You should therefore have in your environment the following objects:
# the result of using limma and eBayes at the single CpG level
head(fit$coef)
## (Intercept) pd$Statuscancer
## cg13869341 0.87368 -0.0204296
## cg14008030 0.64920 -0.0098392
## cg12045430 0.05553 0.0560400
## cg20826792 0.19228 0.0243989
## cg00381604 0.01733 0.0008442
## cg20253340 0.54701 -0.0482179
head(eb$t)
## (Intercept) pd$Statuscancer
## cg13869341 72.059 -1.3625
## cg14008030 46.985 -0.5758
## cg12045430 6.131 5.0036
## cg20826792 20.855 2.1398
## cg00381604 5.167 0.2035
## cg20253340 18.997 -1.3540
# the result of running bumphunter
head(res$fitted)
## [,1]
## cg13869341 -0.0204296
## cg14008030 -0.0098392
## cg12045430 0.0560400
## cg20826792 0.0243989
## cg00381604 0.0008442
## cg20253340 -0.0482179
head(res$table)
## chr start end value area cluster indexStart indexEnd L
## 6158 chr6 133561614 133562776 0.4049 16.19 77677 180994 181033 40
## 6568 chr7 27182493 27185282 0.3023 15.42 83616 195992 196042 51
## 5566 chr6 29520698 29521803 0.3798 14.81 71534 158794 158832 39
## 8453 chr10 8094093 8098005 0.2407 14.20 110074 251746 251804 59
## 9015 chr10 118030848 118034357 0.3845 11.53 117242 267198 267227 30
## 5698 chr6 32063774 32064945 0.2798 11.19 72201 165924 165963 40
## clusterL
## 6158 43
## 6568 53
## 5566 40
## 8453 60
## 9015 30
## 5698 73
# the CpG location object
show(gr)
## GRanges with 485512 ranges and 0 metadata columns:
## seqnames ranges strand
## <Rle> <IRanges> <Rle>
## cg13869341 chr1 [15865, 15865] *
## cg14008030 chr1 [18827, 18827] *
## cg12045430 chr1 [29407, 29407] *
## cg20826792 chr1 [29425, 29425] *
## cg00381604 chr1 [29435, 29435] *
## ... ... ... ...
## cg17939569 chrY [27009430, 27009430] *
## cg13365400 chrY [27210334, 27210334] *
## cg21106100 chrY [28555536, 28555536] *
## cg08265308 chrY [28555550, 28555550] *
## cg14273923 chrY [28555912, 28555912] *
## ---
## seqlengths:
## chr1 chr2 chr3 chr4 chr5 chr6 ... chr20 chr21 chr22 chrX chrY
## NA NA NA NA NA NA ... NA NA NA NA NA
epivizr uses GRanges objects to visualize data, so we’ll create a new GRanges object containing CpG level
estimates we want to visualize
cpgGR <- gr
cpgGR$fitted <- round(res$fitted,digits=3)

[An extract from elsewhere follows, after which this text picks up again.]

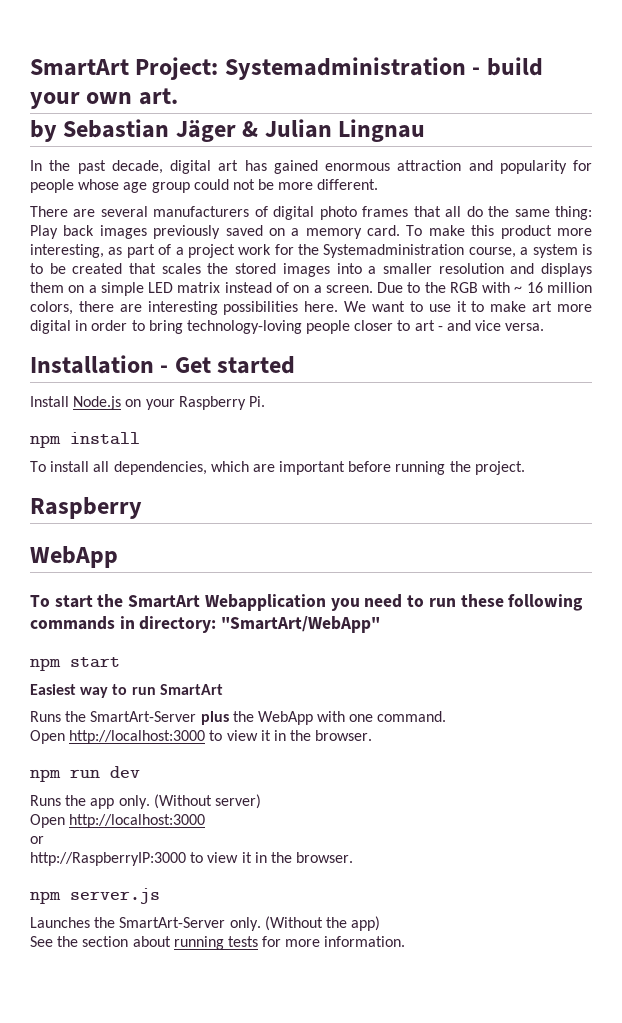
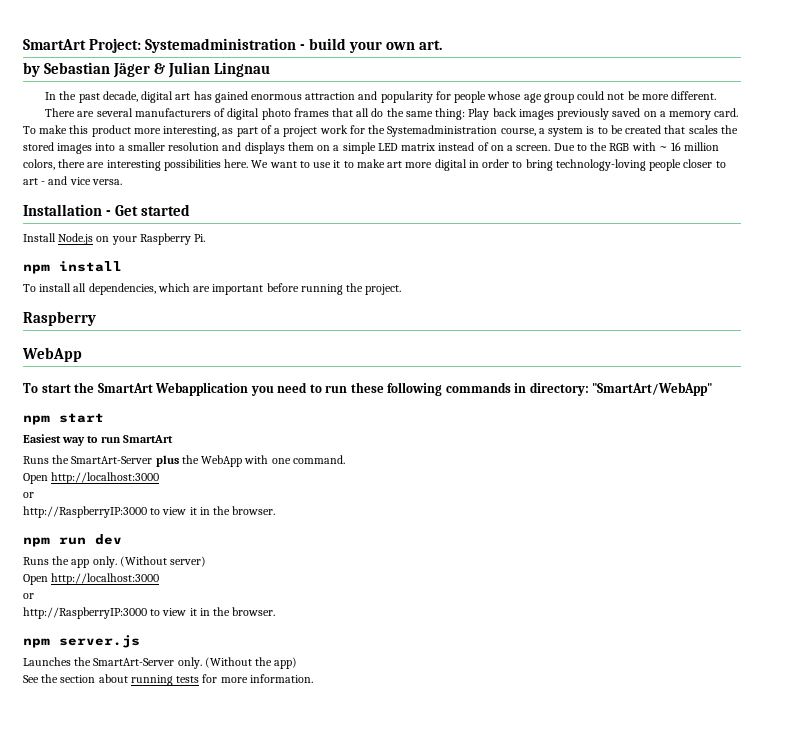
(206, 737) none -> [23,492,34,498] [23,506,147,518] // or // http://RaspberryIP:3000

and make another GRanges object containing the bumphunter result
dmrGR <- with(res$table,GRanges(chr,IRanges(start,end),area=area,value=value))
# let's add an annotation for "hypo-" or "hyper-" methylation (as long as the difference is large enough)
dmrGR$type <- ifelse(abs(dmrGR$value)<0.2, "neither", ifelse(dmrGR$value<0,"hypo","hyper"))
table(dmrGR$type)
##
## hyper hypo neither
## 5141 18865 44676
Now, we are ready to visualize this data on epiviz. First start an epiviz session:
mgr <- startEpiviz(workspace="mi9NojjqT1l")
## [epivizr] Starting websocket server...
Windows users You need to call the mgr$service() method to allow the epiviz app to connect to your R session:
# mgr$service()
Non-Windows users don’t need to do this.
Now, let’s add tracks for hypo and hyper methylated regions:
hypoTrack <- mgr$addDevice(subset(dmrGR,dmrGR$type=="hypo"), "Hypo-methylated")
hyperTrack <- mgr$addDevice(subset(dmrGR,dmrGR$type=="hyper"), "Hyper-methylated")
We can also add the estimated methylation difference as another track:
diffTrack <- mgr$addDevice(cpgGR,"Meth difference",type="bp",columns="fitted")
Go to your browser and navigate around, search for your favorite gene and take a look at gene expression
looks like around these regions according to the gene expression barcode,
which we preloaded when we started epiviz. Here’s some interesting ones: “MMP10”, “TIMP2”, “MAGEA12”.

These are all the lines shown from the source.